Discussion in 'Project Tiny' started by laserval, Aug 16, 2019.

  1. laserval

    laserval

    Joined:
    Aug 15, 2019
    Posts:
    2
    I am seeing poor resolution in Web builds using WebGL on devices with high DPI, when the page has a viewport meta tag. The tag is used to make mobile browsers use the actual screen size instead of assuming the page is 980px (apparently the convention among mobile browsers).

    For example, building a release build of the HelloWorld sample project and adding the following HTML tag to <head>:

    Code (html):
    1. <meta name="viewport" content="viewport-fit=cover, width=device-width, initial-scale=1.0">
    Opening this in Chrome on Android will give you a blurrier game than without the viewport meta tag. See the attached images.

    Default generated page: default.jpg
    With viewport meta tag: with-viewport-meta.jpg

    I believe the reason for this is that the Project Tiny runtime is using the wrong dimensions for the canvas and ignoring the DPI.

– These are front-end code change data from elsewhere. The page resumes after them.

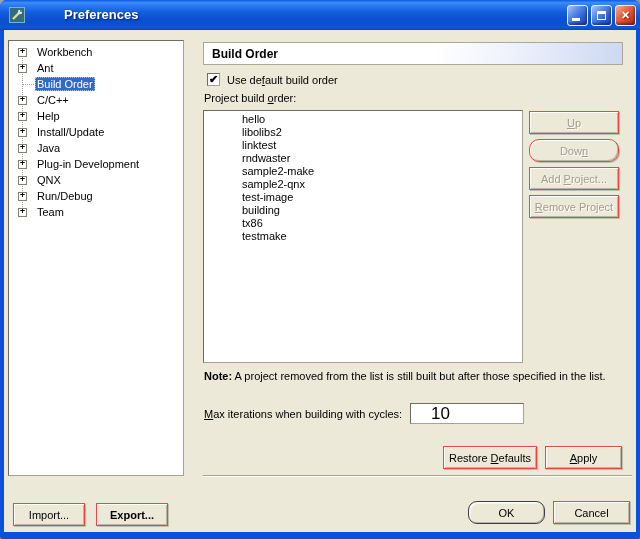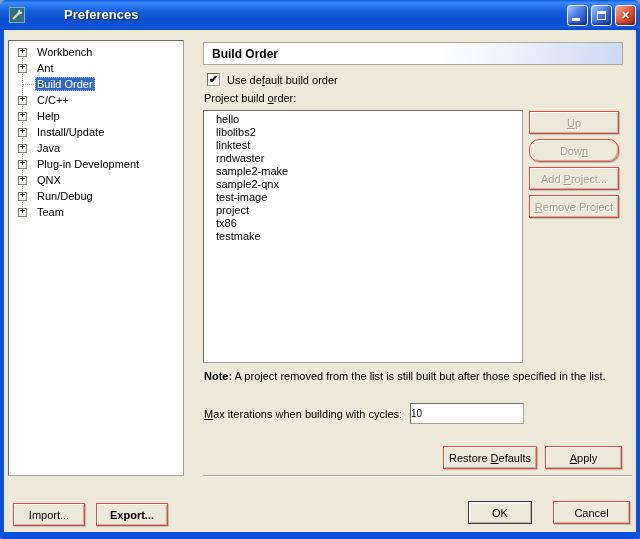"hello" .list-row { margin-left: none -> 26px }
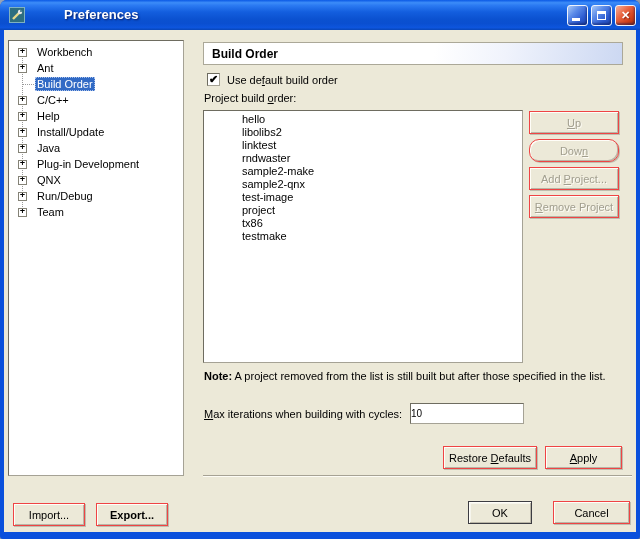"project" div.list-row { text: project -> building }
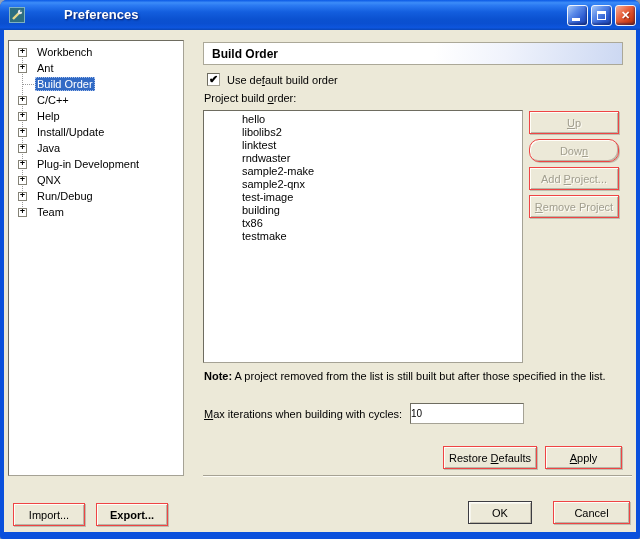"10" .max-input { font-size: 10px -> 17px; padding: 0 0 -> 0 20px }
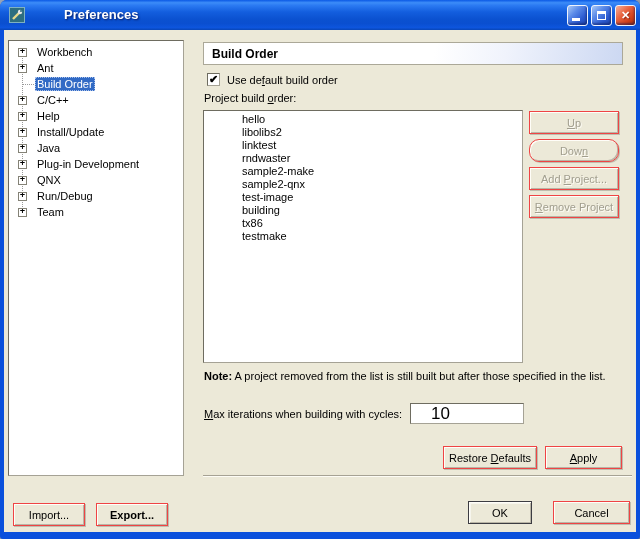"OK" .btn-ok { border-radius: none -> 9px; width: 64px -> 77px }
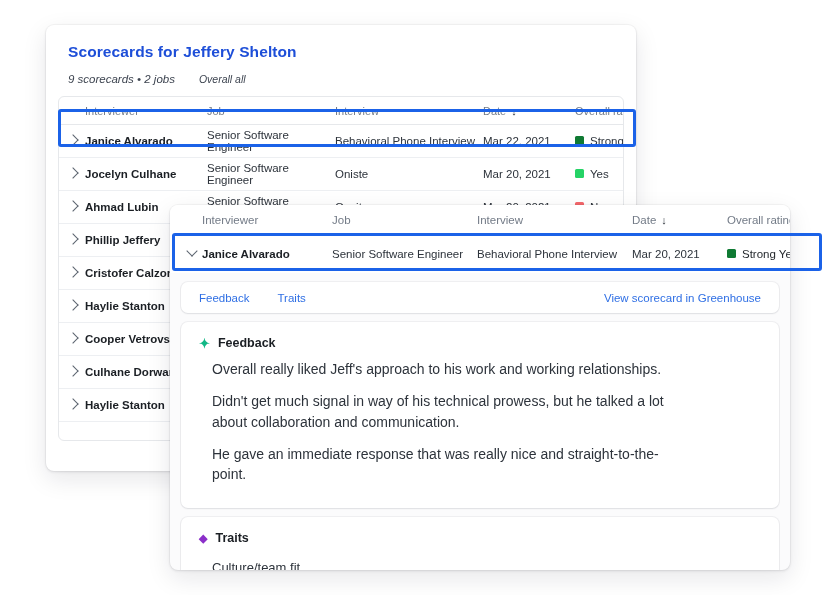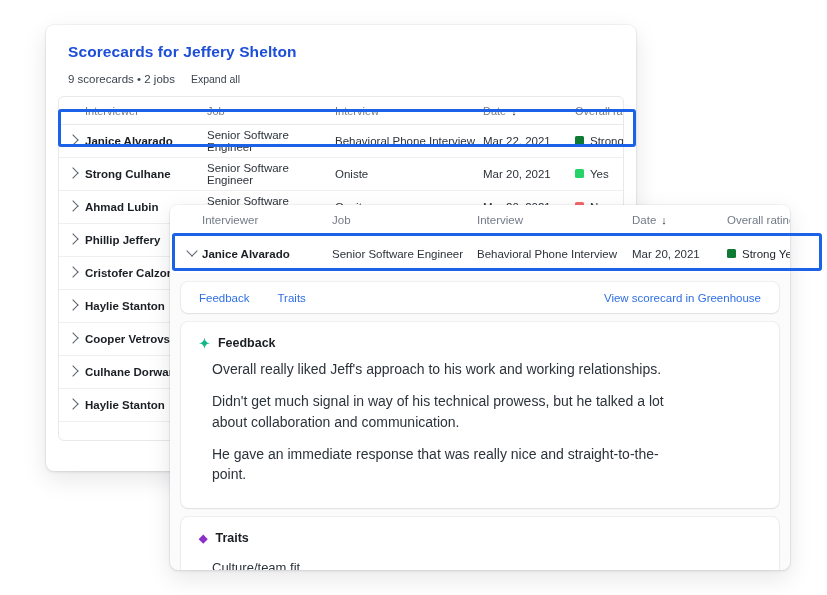"9 scorecards • 2 jobs" .meta-row { font-style: none -> italic; gap: 16px -> 24px }
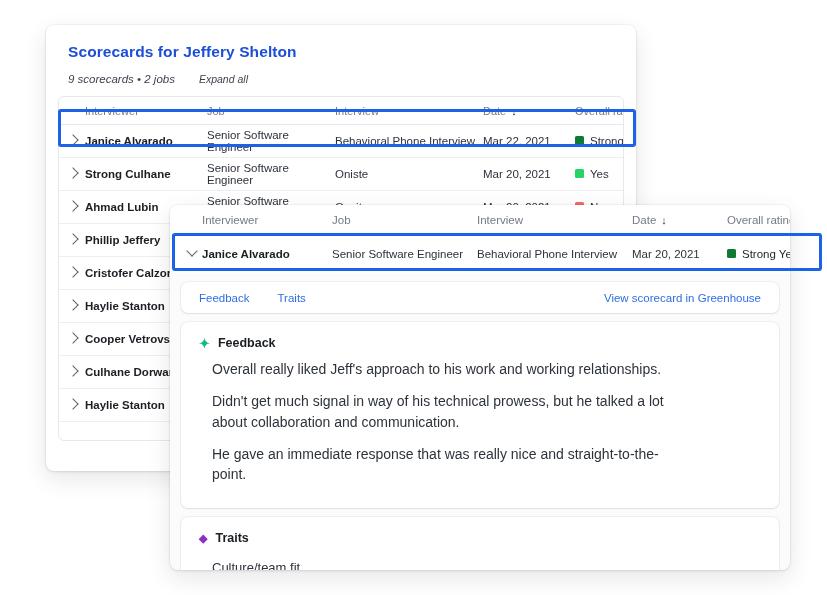"Expand all" span.expand-all { text: Expand -> Overall }
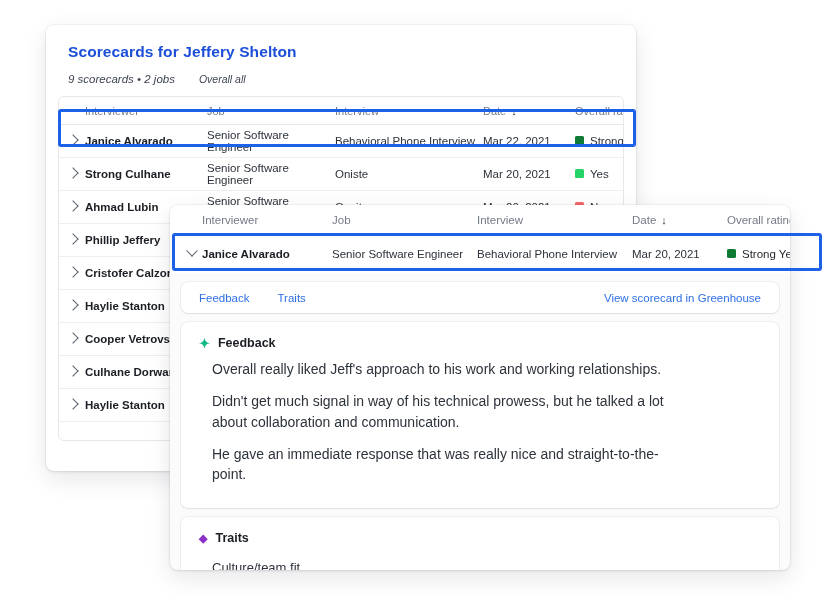"Strong Culhane" div.c-name { text: Strong -> Jocelyn }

    To fix the default behaviour, I modified the generated {projectname}.js:

    In _js_html_getFrameSize, multiplied the innerWidth/innerHeight with devicePixelRatio

    Code (javascript):
    1. function _js_html_getFrameSize(wPtr, hPtr) {
    2.     HEAP32[wPtr >> 2] = window.innerWidth | 0;
    3.     HEAP32[hPtr >> 2] = window.innerHeight | 0
    4. }
    5.  
    6. // changed to:
    7.  
    8. function _js_html_getFrameSize(wPtr, hPtr) {
    9.     HEAP32[wPtr >> 2] = (window.innerWidth * window.devicePixelRatio) | 0;
    10.     HEAP32[hPtr >> 2] = (window.innerHeight * window.devicePixelRatio) | 0
    11. }
    In _js_html_setCanvasSize, add the height and width in CSS pixels to the style attribute on the created canvas element.

    Code (javascript):
    1.  
    2. canvas.setAttribute("style", "touch-action: none;");
    3.  
    4. // changed to
    5.  
    6. canvas.setAttribute("style", "touch-action: none; height: " + height / window.devicePixelRatio + "px; width: " + width / window.devicePixelRatio + "px;");
    7.  
    When I did this, the game is rendered in reasonable resolution on a mobile device. The canvas is rendered in high DPI, then the HTML element is given the correct CSS pixel size on the page.
    Unfortunately it results in much higher rendering resolution in the canvas on pages that lack a viewport tag, since the mobile browser defaults to 980px wide screen.

    Avoiding using the tag presents problems when you want to embed a game in an iframe, where you might not have control over what meta tags the top page has.

    I suspect there is a better way to handle this!